The Super Ligue, formerly known as Ligue 1, is the top division of football in Niger. There are 14 teams competing in the league, which operates on a system of promotion and relegation with the Ligue Nationale.

The league began in 1966, with Secteur 6 winning the first five championships. It was known as the Ligue 1 between 2010 and 2018, when it changed its name to Super Ligue.

History
Although the championship has been contested since 1966, the structure has changed over time, and a number of years the competition has been canceled or shortened. In 2002, the league was completely cancelled.

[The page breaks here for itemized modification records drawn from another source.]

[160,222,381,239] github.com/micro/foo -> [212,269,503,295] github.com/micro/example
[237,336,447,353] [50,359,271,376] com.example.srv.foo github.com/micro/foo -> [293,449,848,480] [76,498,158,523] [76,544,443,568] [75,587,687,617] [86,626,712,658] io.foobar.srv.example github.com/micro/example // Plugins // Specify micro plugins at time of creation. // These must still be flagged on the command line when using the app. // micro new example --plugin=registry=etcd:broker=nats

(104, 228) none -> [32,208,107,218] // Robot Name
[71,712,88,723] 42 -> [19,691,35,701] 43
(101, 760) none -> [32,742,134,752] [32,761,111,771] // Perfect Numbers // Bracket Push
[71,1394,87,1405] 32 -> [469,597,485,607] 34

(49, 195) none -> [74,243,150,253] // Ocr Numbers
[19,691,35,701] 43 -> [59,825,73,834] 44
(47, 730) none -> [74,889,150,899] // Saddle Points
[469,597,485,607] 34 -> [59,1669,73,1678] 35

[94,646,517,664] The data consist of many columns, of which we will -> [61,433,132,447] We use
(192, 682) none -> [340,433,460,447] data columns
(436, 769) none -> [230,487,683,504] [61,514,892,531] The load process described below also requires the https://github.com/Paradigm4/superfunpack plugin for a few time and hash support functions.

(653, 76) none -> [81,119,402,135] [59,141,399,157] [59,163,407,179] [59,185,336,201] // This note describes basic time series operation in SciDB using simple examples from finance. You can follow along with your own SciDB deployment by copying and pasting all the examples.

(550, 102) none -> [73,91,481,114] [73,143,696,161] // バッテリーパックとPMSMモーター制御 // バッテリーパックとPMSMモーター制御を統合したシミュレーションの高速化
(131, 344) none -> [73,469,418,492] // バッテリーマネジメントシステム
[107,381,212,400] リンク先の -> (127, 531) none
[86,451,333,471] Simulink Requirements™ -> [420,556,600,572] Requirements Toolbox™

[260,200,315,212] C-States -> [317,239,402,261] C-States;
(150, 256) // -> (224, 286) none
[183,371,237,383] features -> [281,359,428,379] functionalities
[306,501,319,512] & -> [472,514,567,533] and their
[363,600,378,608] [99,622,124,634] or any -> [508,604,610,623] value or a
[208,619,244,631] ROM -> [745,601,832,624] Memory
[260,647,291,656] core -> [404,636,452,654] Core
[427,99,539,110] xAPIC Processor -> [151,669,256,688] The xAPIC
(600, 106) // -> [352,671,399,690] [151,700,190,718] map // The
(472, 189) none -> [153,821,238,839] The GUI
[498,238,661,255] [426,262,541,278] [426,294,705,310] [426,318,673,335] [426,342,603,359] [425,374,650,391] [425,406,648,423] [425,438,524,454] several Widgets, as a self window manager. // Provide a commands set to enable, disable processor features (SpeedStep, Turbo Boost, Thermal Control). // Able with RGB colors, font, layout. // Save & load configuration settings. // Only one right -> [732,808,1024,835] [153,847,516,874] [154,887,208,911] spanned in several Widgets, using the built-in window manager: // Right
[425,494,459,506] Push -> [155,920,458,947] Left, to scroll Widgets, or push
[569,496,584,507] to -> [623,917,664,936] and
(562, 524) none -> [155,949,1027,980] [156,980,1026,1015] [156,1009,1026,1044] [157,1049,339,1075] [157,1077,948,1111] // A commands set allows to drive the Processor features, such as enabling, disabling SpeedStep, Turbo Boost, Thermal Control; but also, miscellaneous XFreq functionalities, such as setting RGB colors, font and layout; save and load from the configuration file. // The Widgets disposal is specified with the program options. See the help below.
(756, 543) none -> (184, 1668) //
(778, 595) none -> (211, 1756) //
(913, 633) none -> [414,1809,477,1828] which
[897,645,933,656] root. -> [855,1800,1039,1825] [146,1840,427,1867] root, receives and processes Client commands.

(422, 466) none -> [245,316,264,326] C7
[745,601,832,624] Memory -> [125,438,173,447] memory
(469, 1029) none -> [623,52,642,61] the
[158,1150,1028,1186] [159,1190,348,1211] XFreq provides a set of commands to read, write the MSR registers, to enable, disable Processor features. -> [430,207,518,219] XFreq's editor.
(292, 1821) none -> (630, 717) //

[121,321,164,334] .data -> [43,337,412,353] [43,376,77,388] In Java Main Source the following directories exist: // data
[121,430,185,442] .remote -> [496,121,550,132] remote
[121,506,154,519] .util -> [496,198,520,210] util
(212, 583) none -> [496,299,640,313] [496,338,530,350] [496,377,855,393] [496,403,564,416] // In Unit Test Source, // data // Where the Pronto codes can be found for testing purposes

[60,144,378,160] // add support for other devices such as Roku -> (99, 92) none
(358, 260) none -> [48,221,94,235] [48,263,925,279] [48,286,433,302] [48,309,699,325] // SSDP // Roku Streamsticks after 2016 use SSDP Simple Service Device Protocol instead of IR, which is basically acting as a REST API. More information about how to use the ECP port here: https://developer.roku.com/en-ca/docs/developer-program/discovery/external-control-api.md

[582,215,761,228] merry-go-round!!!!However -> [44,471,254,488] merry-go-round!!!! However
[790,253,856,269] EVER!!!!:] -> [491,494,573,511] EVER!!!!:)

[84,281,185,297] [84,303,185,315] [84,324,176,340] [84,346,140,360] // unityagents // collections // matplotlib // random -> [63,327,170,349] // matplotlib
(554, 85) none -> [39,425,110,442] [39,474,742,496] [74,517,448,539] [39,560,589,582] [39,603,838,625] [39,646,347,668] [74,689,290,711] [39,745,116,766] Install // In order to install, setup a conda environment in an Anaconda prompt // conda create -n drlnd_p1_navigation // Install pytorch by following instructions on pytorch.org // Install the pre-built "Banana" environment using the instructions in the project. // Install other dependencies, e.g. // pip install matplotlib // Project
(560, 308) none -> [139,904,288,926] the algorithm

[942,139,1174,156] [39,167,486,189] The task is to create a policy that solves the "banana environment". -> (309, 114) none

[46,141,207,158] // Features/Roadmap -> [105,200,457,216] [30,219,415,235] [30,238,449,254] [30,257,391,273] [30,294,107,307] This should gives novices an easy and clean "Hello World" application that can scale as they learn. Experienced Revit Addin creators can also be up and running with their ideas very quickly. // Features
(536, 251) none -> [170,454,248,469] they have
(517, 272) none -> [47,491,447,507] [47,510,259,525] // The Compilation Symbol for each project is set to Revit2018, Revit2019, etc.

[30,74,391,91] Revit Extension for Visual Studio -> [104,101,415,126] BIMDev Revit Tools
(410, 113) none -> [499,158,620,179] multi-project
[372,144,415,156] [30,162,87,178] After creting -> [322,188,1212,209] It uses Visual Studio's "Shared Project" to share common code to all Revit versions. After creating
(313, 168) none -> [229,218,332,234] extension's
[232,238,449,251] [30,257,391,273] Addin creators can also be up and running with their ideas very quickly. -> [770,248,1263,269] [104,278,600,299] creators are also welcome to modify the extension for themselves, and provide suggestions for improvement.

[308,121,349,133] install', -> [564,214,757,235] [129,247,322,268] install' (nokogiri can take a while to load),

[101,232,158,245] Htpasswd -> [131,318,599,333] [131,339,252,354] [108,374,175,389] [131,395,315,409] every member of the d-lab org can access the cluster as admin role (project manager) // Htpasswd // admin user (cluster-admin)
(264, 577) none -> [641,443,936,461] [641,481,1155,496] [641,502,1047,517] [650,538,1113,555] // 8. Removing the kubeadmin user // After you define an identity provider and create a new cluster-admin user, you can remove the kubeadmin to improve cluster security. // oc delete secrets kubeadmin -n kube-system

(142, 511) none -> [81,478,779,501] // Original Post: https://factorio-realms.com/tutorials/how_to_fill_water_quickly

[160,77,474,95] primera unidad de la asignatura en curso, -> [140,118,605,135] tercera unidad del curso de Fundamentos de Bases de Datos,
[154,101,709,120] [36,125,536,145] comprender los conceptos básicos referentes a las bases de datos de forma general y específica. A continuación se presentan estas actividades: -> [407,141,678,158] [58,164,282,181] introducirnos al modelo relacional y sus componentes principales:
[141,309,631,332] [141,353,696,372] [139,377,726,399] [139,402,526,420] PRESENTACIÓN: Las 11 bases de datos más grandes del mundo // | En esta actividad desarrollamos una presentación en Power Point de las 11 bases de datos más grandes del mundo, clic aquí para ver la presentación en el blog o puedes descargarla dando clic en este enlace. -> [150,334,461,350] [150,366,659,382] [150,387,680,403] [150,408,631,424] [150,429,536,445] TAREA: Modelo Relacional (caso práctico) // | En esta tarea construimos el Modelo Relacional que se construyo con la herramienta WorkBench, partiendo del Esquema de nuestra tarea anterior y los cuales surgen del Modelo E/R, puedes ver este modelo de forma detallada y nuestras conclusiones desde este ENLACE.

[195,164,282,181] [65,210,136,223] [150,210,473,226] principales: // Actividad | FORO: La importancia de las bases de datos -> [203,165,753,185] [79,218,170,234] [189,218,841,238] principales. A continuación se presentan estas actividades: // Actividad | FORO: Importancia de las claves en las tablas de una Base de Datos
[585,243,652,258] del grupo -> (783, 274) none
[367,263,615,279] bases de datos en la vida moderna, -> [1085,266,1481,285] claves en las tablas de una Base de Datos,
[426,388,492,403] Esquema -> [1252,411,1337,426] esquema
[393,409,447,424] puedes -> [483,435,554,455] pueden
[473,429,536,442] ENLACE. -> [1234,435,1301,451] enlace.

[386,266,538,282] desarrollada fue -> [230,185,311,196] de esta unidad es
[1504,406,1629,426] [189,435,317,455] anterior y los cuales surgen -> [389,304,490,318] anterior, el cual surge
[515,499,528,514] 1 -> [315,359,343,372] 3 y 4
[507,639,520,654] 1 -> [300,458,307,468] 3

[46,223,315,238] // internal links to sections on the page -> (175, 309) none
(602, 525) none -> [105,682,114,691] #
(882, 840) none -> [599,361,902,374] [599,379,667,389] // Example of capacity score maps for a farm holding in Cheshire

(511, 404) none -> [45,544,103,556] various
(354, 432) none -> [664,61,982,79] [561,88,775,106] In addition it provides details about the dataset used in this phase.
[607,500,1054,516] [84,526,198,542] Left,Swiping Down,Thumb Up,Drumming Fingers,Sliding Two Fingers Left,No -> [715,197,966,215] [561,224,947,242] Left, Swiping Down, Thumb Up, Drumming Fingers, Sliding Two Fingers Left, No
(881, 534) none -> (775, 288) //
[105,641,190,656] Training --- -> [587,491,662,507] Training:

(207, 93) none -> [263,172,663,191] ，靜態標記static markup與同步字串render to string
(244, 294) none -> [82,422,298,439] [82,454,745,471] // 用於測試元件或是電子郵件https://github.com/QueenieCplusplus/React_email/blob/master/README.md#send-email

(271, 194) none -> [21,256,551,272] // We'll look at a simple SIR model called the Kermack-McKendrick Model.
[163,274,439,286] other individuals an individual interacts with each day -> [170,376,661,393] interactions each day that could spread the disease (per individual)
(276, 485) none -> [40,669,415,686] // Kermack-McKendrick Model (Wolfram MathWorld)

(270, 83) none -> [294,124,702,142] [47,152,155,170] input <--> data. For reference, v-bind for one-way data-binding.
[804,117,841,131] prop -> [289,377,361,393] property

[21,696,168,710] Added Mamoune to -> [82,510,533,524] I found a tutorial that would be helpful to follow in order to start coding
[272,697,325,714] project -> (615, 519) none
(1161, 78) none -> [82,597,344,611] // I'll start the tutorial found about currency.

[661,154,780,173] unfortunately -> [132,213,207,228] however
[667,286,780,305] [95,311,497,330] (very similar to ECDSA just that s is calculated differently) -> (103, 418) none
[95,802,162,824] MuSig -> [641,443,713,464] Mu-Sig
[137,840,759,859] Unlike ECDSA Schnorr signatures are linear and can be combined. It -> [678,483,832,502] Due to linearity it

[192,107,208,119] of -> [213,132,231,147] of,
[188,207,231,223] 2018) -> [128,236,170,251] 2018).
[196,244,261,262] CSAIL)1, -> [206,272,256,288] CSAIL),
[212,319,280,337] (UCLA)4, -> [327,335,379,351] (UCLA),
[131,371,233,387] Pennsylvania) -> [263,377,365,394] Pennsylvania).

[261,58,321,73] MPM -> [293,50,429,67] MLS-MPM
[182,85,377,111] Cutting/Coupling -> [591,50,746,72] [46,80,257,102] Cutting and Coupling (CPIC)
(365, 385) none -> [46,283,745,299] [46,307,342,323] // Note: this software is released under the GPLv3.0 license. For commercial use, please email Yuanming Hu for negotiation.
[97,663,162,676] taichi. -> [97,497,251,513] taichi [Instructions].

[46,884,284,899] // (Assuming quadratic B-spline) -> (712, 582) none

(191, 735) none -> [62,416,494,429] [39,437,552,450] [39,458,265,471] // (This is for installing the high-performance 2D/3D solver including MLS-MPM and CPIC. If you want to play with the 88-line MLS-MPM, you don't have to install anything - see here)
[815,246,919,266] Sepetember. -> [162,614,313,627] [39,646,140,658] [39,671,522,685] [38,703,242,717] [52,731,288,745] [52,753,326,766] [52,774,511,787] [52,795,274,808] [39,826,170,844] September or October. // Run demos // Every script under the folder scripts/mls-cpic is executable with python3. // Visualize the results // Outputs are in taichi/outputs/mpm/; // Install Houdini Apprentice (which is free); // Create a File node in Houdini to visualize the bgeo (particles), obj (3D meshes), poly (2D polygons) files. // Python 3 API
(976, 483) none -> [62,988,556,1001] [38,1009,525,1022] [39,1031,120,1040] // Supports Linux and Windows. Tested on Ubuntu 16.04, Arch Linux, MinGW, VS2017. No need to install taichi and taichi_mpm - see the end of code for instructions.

Several major clubs dropped out in 2004 and 2005 for financial reasons and because of the 2005 famine afflicting the south center of the nation. In 2004, for instance, three clubs in the first round were disqualified, and more than two dozen matches were annulled or awarded after the fact for a variety of offences.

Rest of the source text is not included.